Ethics In philosophynormative statements make claims about how things should or ought to be, how to value them, which things are good or bad, and which actions are right or wrong.
Positive and Normative Economists make a distinction between positive and normative that closely parallels Popper's line of demarcation, but which is far older.
David Hume explained it Positive and normative economics inand Machiavelli used it two centuries earlier, in A positive statement is a statement about what is and that contains no indication of approval or disapproval.
Notice that a positive statement can be wrong. A normative statement expresses a judgment about whether a situation is desirable or undesirable.
Notice that there is no way of disproving this statement. If you disagree with it, you have no sure way of convincing someone who believes the statement that he is wrong.
Economists have found the positive-normative distinction useful because it helps people with very different views about what is desirable to communicate with each other.
Libertarians and socialists, Christians and atheists may have very different ideas about what is desirable.
When they disagree, they can try to learn whether their disagreement stems from different normative views or from different positive views. If their disagreement is on normative grounds, they know that their disagreement lies outside the realm of economics, so economic theory and evidence will not bring them together.
However, if their disagreement is on positive grounds, then further discussion, study, and testing may bring them closer together. Economists can confine themselves to positive statements, but few are willing to do so because such confinement limits what they can say about issues of government policy.
Both positive and normative statements must be combined to make a policy statement.
One must make a judgment about what goals are desirable the normative partand decide on a way of attaining those goals the positive part. Economists often see cases in which people propose courses of action that will never get them to their intended results. If economists limit themselves to evaluating whether or not proposed actions will achieve intended results, they confine themselves to positive analysis.
You should realize that although economists can speak with special authority on positive issues, even the best can be wrong. However, virtually all economists prefer a wider role in policy analysis, and include normative judgments as well. On normative issues economists cannot speak with special expertise.
Put somewhat differently, addressing most normative issues ultimately depends on how one answers the following question: Most statements are not easily categorized as purely positive or purely normative. Rather, they are like tips of an iceberg, with many invisible assumptions hiding below the surface.
Suppose, for example, someone says, "The minimum wage is a bad law."Political Economy or Economics is a study of mankind in the ordinary business of life; it examines that part of individual and social action which is most closely connected with the attainment and with the use of the material requisites of wellbeing.".
Integrity - A New Model "PUTTING INTEGRITY INTO FINANCE: A PURELY POSITIVE* APPROACH" By Werner Erhard and Michael C.
Jensen Journal: Capitalism and Society, Volume 12, Issue 1, May Social Science Research Network (SSRN). While positive economics is objective and based on facts, normative economics is subjective and value-based. One example of normative economics is stating that the government has a duty to pay for healthcare, whereas a positive approach states that the government funding citizens' healthcare incurs costs.
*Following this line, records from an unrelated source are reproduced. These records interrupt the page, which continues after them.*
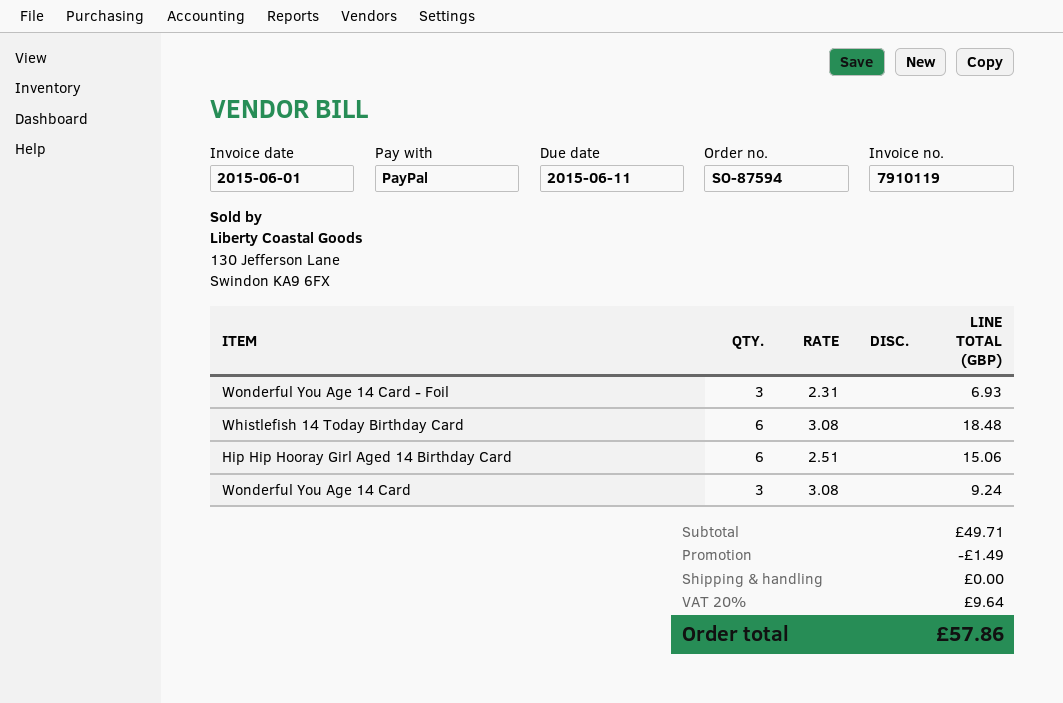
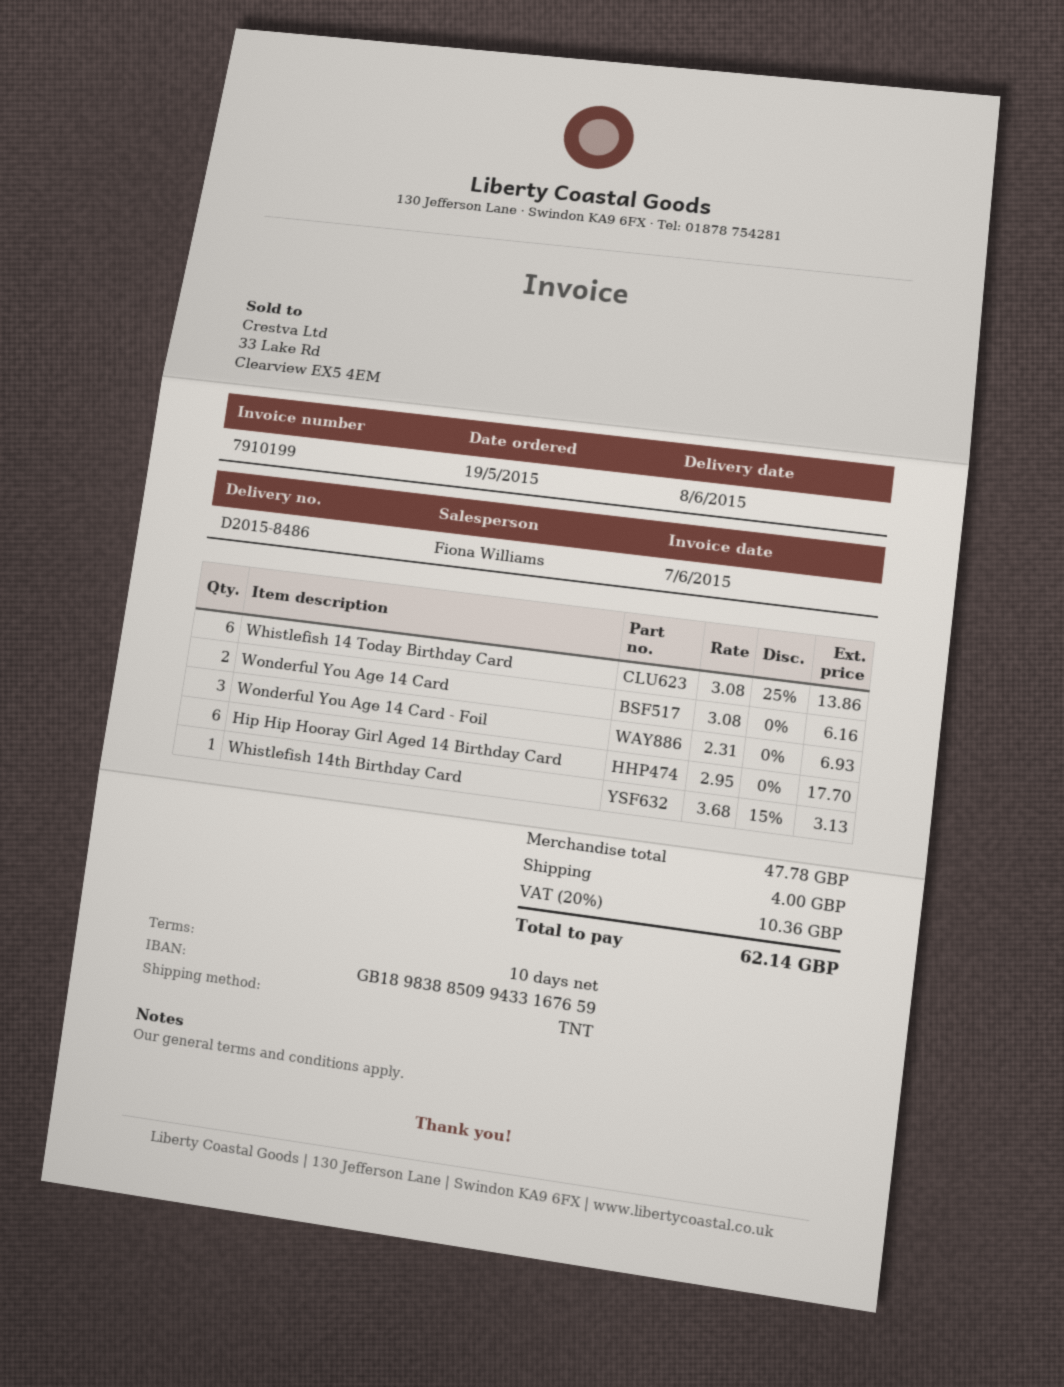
invoice number: 7910119 -> 7910199
invoice date: 2015-06-01 -> 2015-06-07
Whistlefish 14 Today Birthday Card: 6 x 3.08 = 18.48 -> 6 x 3.08 - 25% = 13.86
Hip Hip Hooray Girl Aged 14 Birthday Card: 6 x 2.51 = 15.06 -> 6 x 2.95 = 17.70
Wonderful You Age 14 Card: 3 x 3.08 = 9.24 -> 2 x 3.08 = 6.16
Whistlefish 14th Birthday Card: none -> 1 x 3.68 - 15% = 3.13
subtotal: 49.71 -> 47.78
discount: 1.49 -> none
shipping: 0.00 -> 4.00
tax: 20% = 9.64 -> 20% = 10.36
total: 57.86 -> 62.14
Positive economics (as opposed to normative economics) is the branch of economics that concerns the description and explanation of economic phenomena. It focuses on facts and cause-and-effect behavioral relationships and includes the development and testing of economics theories.
40 R. Thaler, Toward a positive theory of consumer choice important prediction in economics, has been shown to be negative even if consumers choose at random [-Becker ()]. Recent research has.
6. Positive vs. Normative Statements (vs. = versus) different opinions about what is (measurable, verifiable facts) different opinions about what ought to be (value judgment).